*** Opening Records shown ***

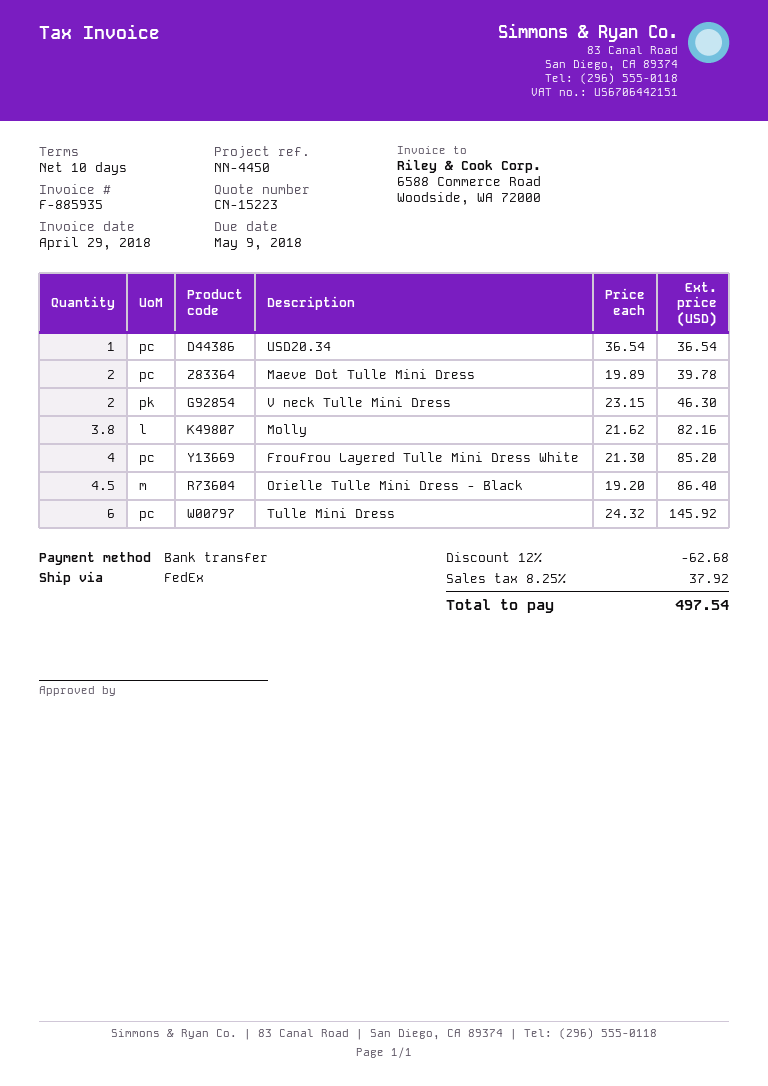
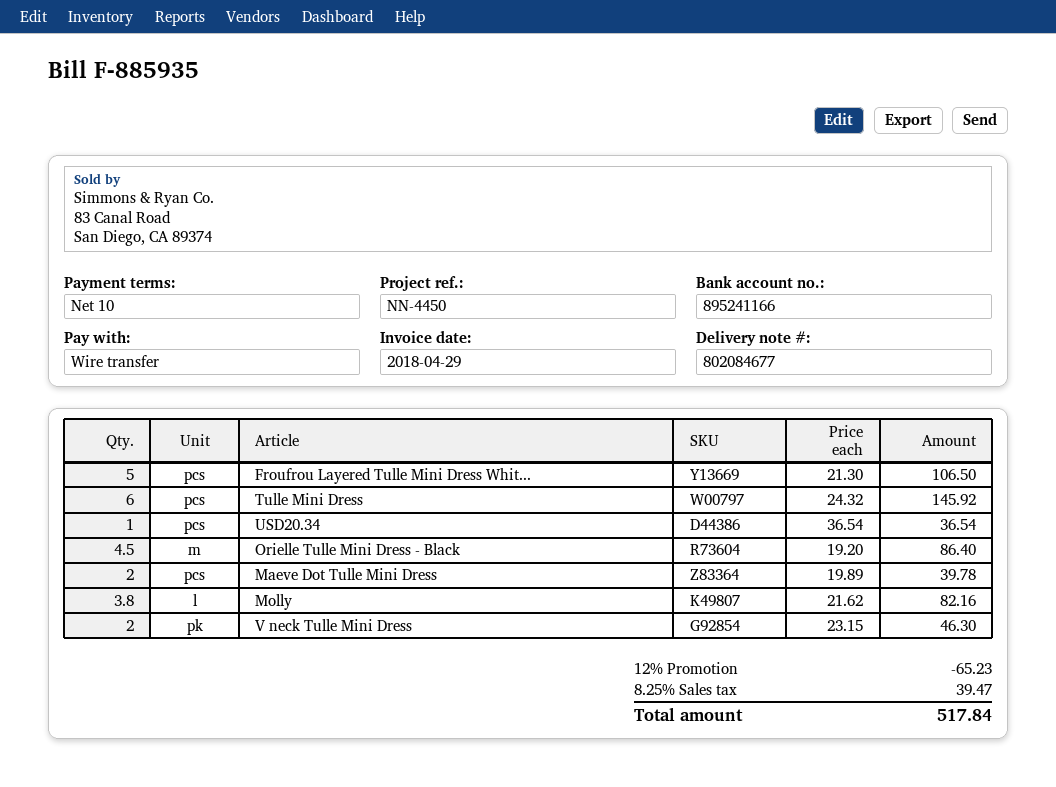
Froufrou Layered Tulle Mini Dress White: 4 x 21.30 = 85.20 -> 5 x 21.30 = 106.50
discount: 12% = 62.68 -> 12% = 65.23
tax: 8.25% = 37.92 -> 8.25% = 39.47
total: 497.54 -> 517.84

*** Closing Records shown ***
*** Opening Records shown ***

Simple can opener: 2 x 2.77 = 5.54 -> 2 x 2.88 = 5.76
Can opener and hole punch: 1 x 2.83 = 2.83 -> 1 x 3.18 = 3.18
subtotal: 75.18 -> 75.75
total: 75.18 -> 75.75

*** Closing Records shown ***

## Assignment
From the material above, set down exactly the lines between the line holding "Froufrou Layered Tulle" and the line holding "total: 497.54 -> 517.84", inclusive. Include nothing else.

## Expected output
Froufrou Layered Tulle Mini Dress White: 4 x 21.30 = 85.20 -> 5 x 21.30 = 106.50
discount: 12% = 62.68 -> 12% = 65.23
tax: 8.25% = 37.92 -> 8.25% = 39.47
total: 497.54 -> 517.84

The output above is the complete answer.